_Required action:_
Retrieve all lines below that have the string "substituido".
-- Extracted records follows --
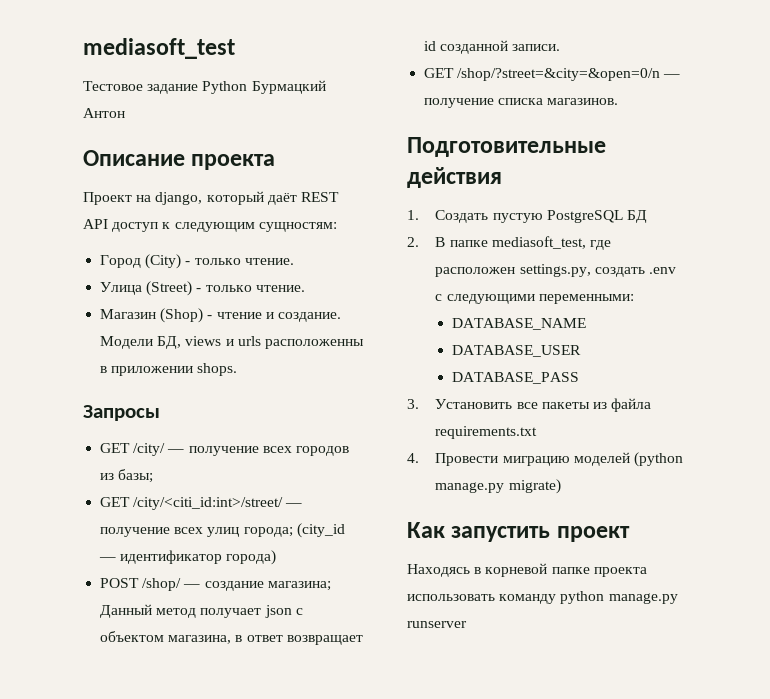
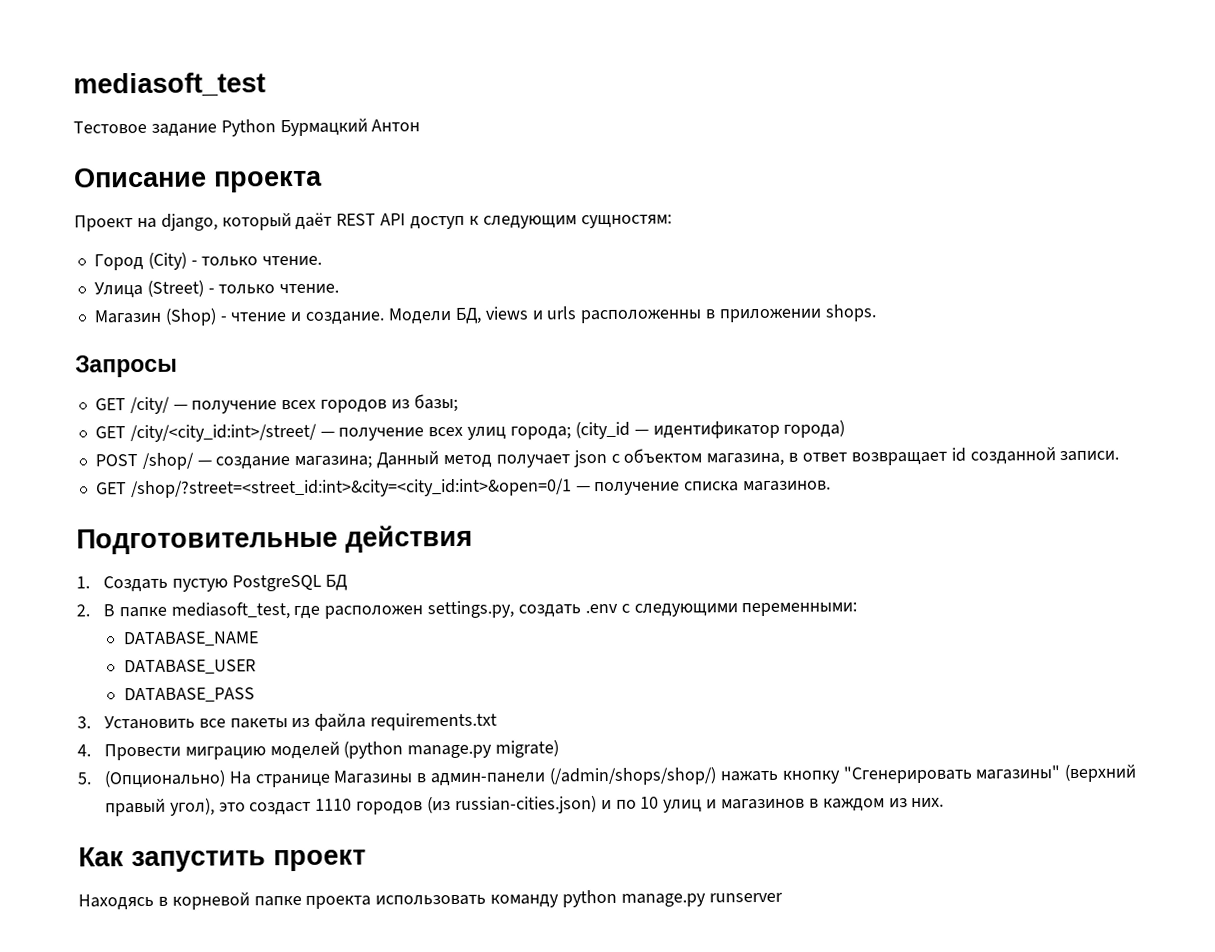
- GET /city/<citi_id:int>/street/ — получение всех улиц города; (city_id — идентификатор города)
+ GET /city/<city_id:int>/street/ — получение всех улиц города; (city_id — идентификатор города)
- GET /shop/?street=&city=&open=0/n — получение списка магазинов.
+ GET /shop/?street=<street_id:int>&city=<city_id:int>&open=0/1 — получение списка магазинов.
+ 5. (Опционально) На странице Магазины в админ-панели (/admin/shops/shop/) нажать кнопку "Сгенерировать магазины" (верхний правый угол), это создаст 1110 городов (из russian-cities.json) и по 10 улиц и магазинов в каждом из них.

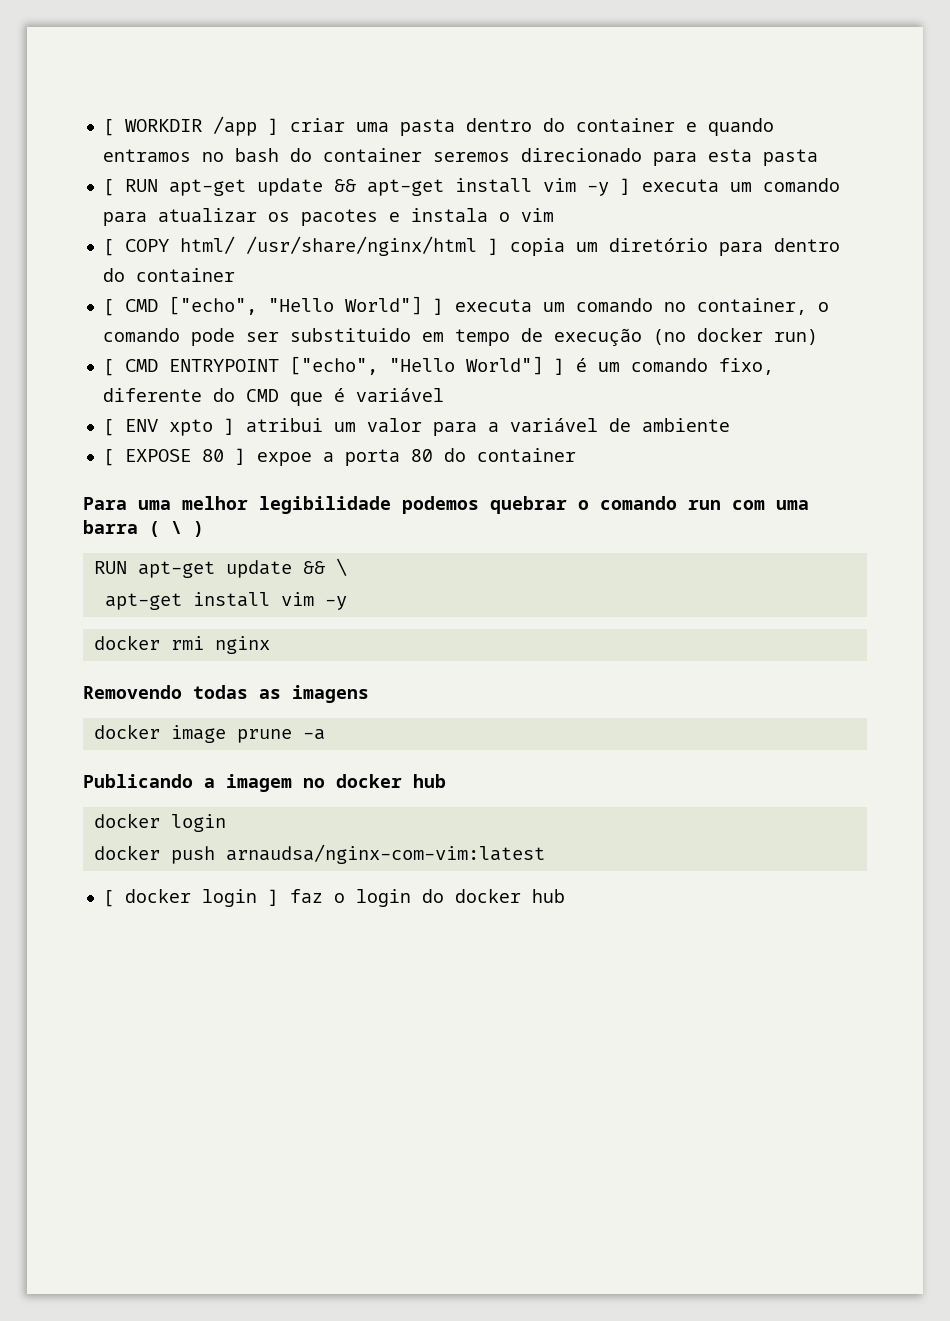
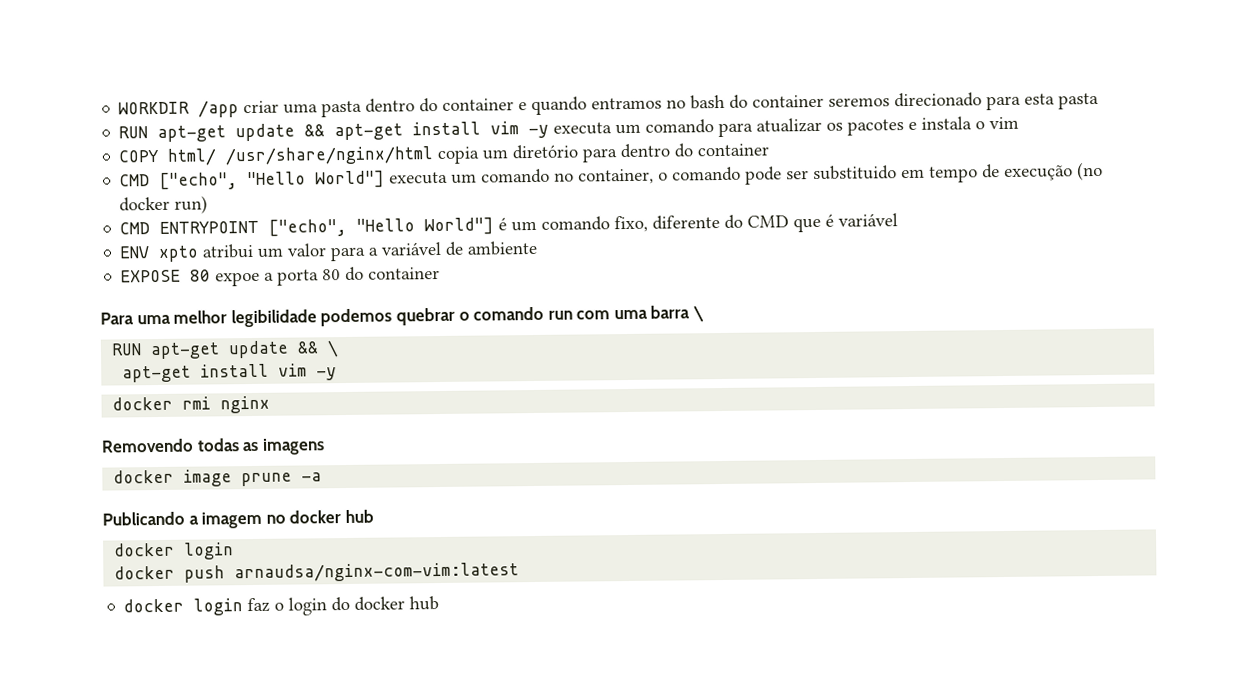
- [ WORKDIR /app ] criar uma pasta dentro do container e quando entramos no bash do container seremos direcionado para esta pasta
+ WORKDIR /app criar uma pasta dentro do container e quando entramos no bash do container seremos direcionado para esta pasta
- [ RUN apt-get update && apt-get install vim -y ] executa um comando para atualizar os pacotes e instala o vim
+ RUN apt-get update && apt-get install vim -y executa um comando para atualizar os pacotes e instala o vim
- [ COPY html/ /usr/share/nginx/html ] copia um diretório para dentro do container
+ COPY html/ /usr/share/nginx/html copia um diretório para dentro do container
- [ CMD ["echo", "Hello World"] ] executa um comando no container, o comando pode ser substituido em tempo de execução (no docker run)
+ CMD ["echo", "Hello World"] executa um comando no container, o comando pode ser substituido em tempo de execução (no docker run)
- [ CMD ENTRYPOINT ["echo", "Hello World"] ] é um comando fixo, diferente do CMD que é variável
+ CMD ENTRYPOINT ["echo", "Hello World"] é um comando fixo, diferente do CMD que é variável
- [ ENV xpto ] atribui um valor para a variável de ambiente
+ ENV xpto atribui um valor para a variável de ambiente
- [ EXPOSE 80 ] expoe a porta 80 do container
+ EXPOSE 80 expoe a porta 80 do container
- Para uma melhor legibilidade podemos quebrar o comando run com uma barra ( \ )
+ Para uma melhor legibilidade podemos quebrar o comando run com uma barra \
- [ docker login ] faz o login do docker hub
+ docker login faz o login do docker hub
-- Extracted records concluded --
_Reply to the task:_
- [ CMD ["echo", "Hello World"] ] executa um comando no container, o comando pode ser substituido em tempo de execução (no docker run)
+ CMD ["echo", "Hello World"] executa um comando no container, o comando pode ser substituido em tempo de execução (no docker run)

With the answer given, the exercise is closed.